Деловые разговоры с китайцами никогда не следовало вести за едой. Еда сама по себе считается у китайцев делом, и делом очень важным. Еда – главная радость китайцев. Китайцы живут для того, чтобы есть. После еды китаец, посидев 5–10 минут, уйдёт. Таким было требование этикета. Вот эти десять минут лучше всего было употребить на то, чтобы договориться о времени новой встречи, на сей раз уже для деловой беседы. Во время беседы необходимо было подавать чай, лучше китайский без сахара.
Следовало также помнить, что если китаец во время разговора откидывался на спинку стула или занимал весь стул (как правило, китайцы при деловых разговорах сидели на кончике стула; чем меньше занимал площадь сидения стула, значит, собеседник пользовался бóльшим уважением), это означало, что всякие дальнейшие разговоры с этим китайцем следовало прекратить, ибо подобный жест означал полное неуважение к собеседнику и даже презрение.
Всё сказанное разведчику необходимо было знать и учитывать в отношениях с китайцами как до вербовки, так и в процессе работы с ними, если они дали согласие на сотрудничество. В ходе работы с завербованными уже агентами нужно было следить за тем, чтобы не потерять своего авторитета в их глазах, а потерять его было очень легко.
Так, даже быстрое и аккуратное выполнение самых законных требований агентов неизбежно влекло за собой то, что агент начинал оценивать себя слишком высоко.
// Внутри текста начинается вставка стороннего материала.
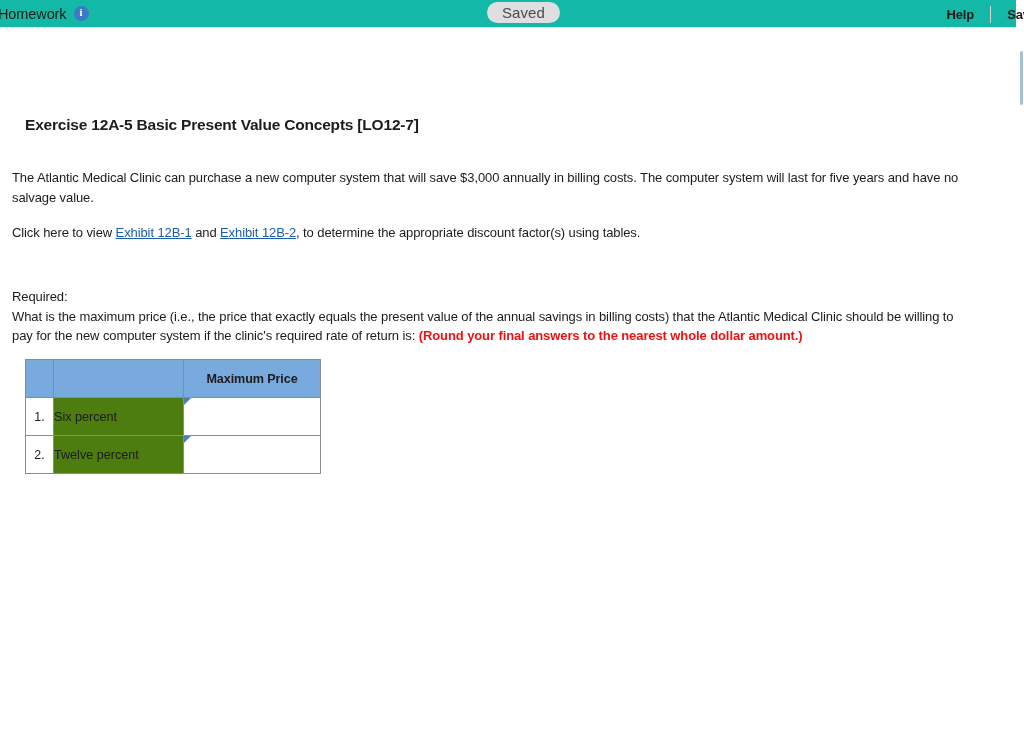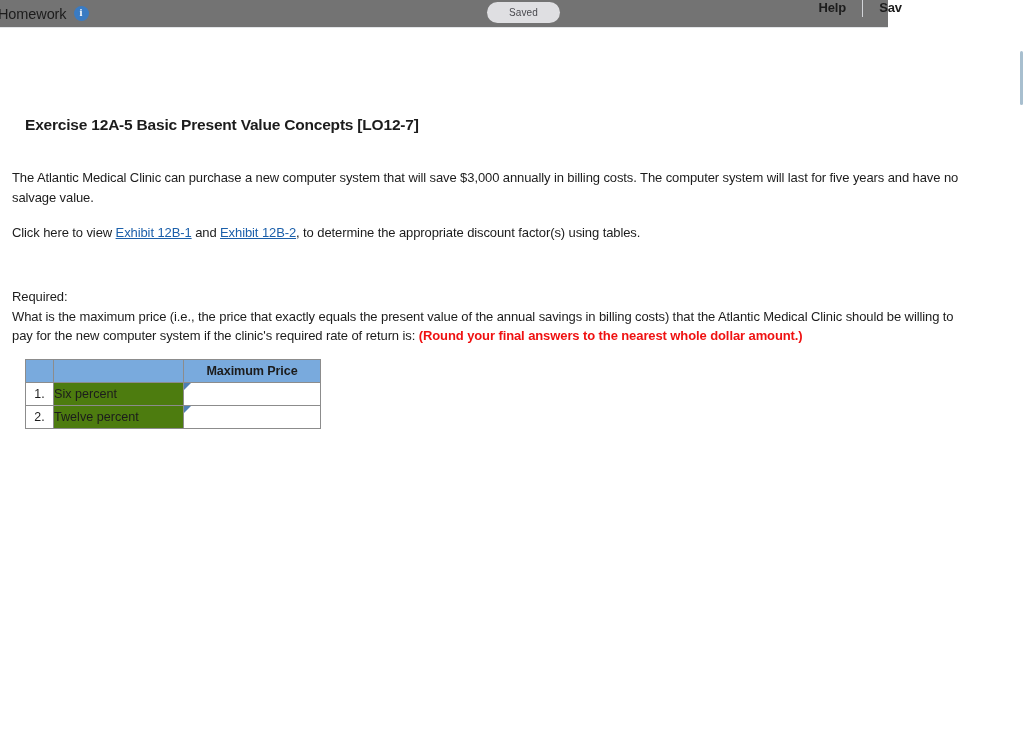--- a/index.html
+++ b/index.html
@@ -20,9 +20,9 @@
   .topbar {
     position: absolute;
     top: 0; left: 0;
-    width: 888px;
+    width: 1016px;
     height: 28px;
-    background: #737373;
+    background: #14b8a6;
     border-bottom: 1px solid #e3e5e8;
     box-sizing: border-box;
     display: flex;

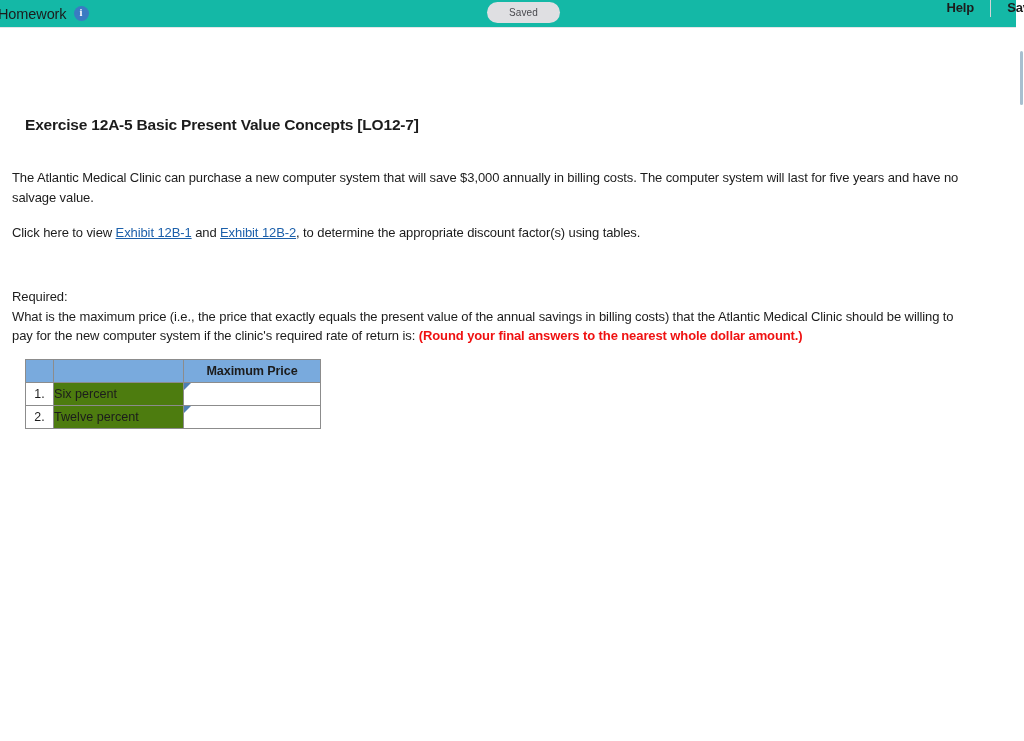--- a/index.html
+++ b/index.html
@@ -67,7 +67,7 @@
     border-radius: 11px;
     background: #dfdfe2;
     color: #4a4a4f;
-    font-size: 10px;
+    font-size: 15px;
     display: flex;
     align-items: center;
     justify-content: center;

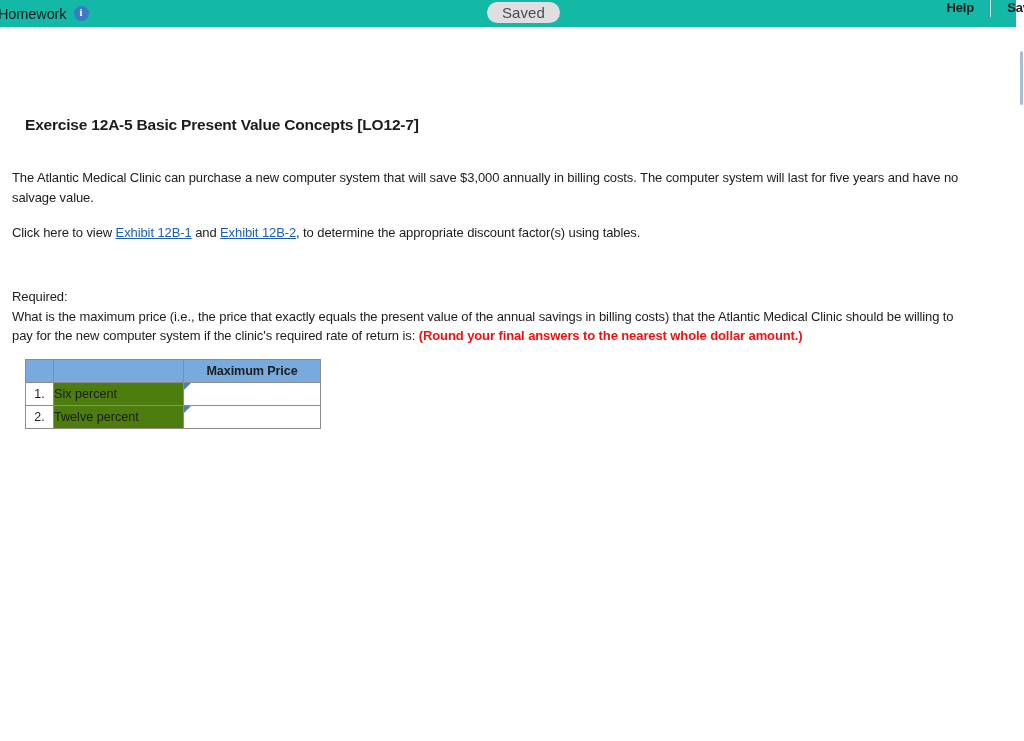--- a/index.html
+++ b/index.html
@@ -79,7 +79,7 @@
     top: 0;
     height: 28px;
     display: flex;
-    align-items: flex-start;
+    align-items: center;
   }
   .tb-link {
     font-size: 13px;

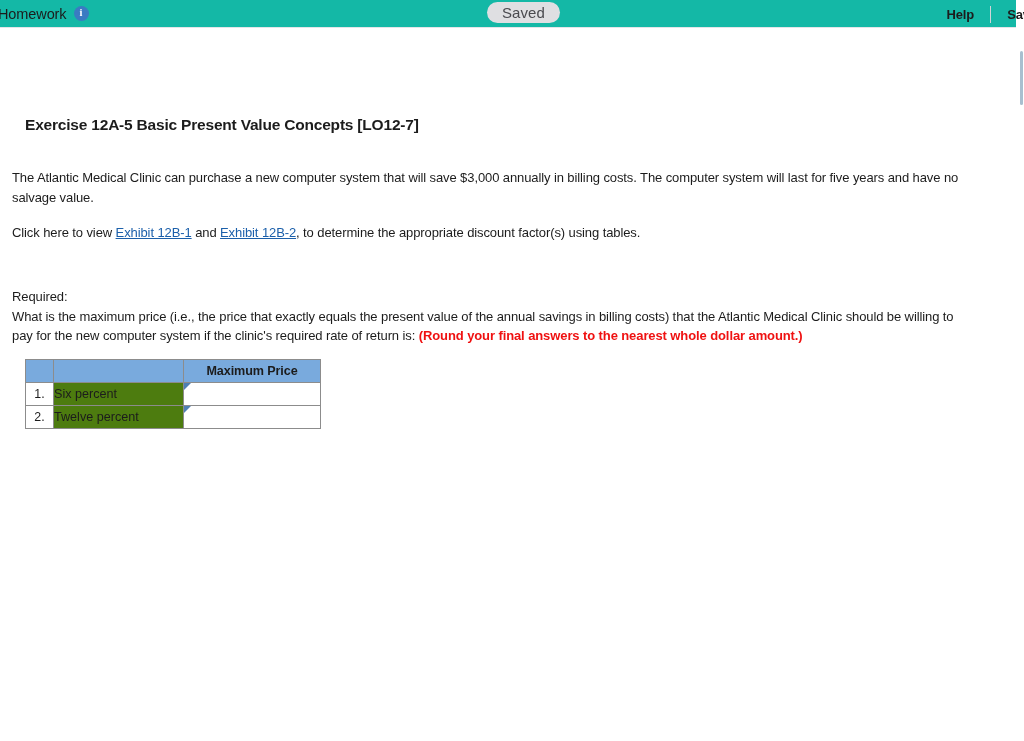--- a/index.html
+++ b/index.html
@@ -183,7 +183,7 @@
     border: 1px solid #8c8c8c;
     padding: 0;
     box-sizing: border-box;
-    height: 23px;
+    height: 38px;
   }
   .col-num   { width: 28px; }
   .col-label { width: 130px; }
И, как следствие, это приводило к переоценке агентом собственной личности; он начинал засыпать своего руководителя самыми нелепыми требованиями, и, когда они не выполнялись, агент-китаец начинал критиковать своего руководителя, что означало сильную угрозу его авторитету.
В состав агентурной сети пекинской резидентуры в 1926 г. был включён незадолго до этого завербованный агент, который только начинал работать. Его умышленно держали в отношении оплаты в «чёрном» теле, во-первых, потому что он только начал работать самостоятельно, а также и потому, что китайцам никогда нельзя было выплачивать деньги слишком аккуратно и ни в коем случае не выплачивать деньги авансом, а всегда только за выполненное задание. Случилось так, что с этим агентом в отсутствие его непосредственного руководителя перед отправкой его на задание инструктаж проводил один очень опытный разведчик, но совершенно не знавший психологию китайцев. Когда зашла речь о деньгах, то агенту было обещано, что впредь он будет получать деньги всегда аккуратно. Более того, ему было объяснено, что несвоевременная присылка денег вредна для работы, и было высказано удивление, почему до сего времени задерживалась выплата денег. Агент уехал на работу. На несчастье случилось так, что после этой беседы никак нельзя было выслать этому агенту денег вовремя. Не получив сразу денег, агент прислал письмо с резкой критикой не только задержки денег, но и постановки работы и даже самой работы.